Give back a single figure: the number of lines in the entries below that contain "ffffff".

[SUPPLIED MATERIAL]
- Opening Delimiter -

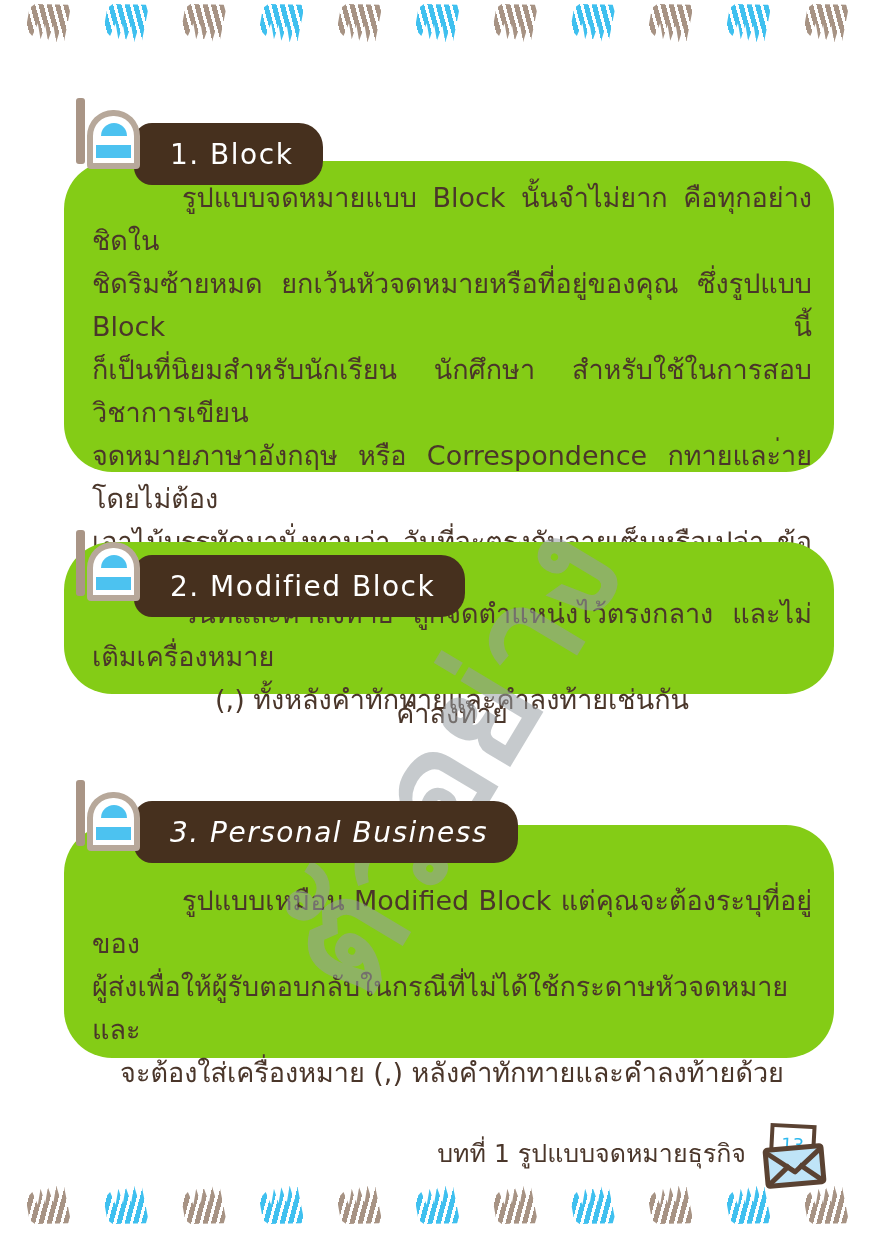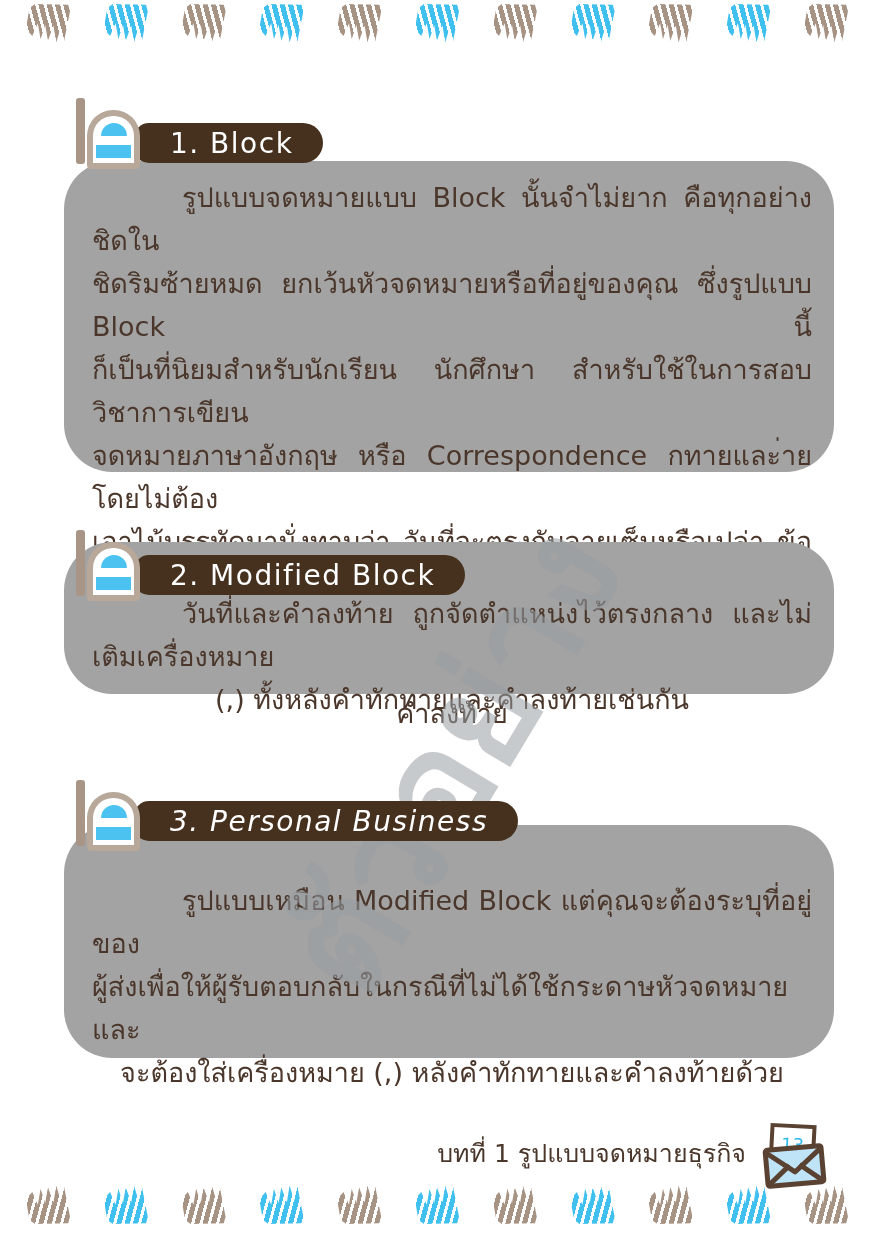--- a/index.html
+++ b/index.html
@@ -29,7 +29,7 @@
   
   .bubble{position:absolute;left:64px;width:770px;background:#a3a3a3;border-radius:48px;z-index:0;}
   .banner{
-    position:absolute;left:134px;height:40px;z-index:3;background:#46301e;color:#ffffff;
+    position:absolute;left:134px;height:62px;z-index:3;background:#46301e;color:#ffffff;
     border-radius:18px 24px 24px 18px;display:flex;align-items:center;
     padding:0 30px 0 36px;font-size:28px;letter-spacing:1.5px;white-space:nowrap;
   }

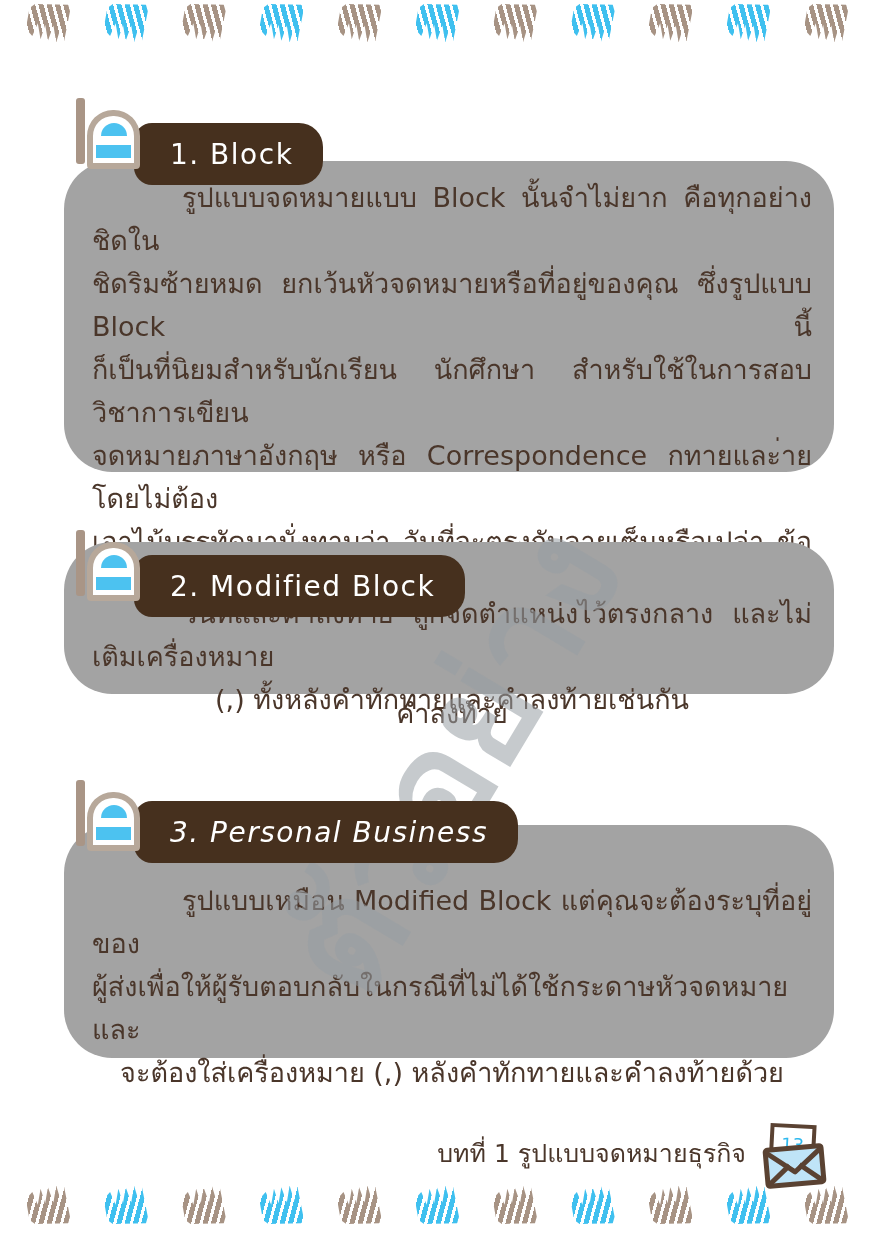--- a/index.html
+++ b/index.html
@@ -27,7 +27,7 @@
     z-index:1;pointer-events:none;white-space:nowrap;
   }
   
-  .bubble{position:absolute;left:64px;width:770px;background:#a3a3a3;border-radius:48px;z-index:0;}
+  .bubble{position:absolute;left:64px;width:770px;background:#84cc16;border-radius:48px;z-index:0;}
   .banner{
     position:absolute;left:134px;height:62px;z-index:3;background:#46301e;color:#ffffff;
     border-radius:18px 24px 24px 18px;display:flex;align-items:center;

- Closing Delimiter -

[OUTPUT FOR THIS EXERCISE]
3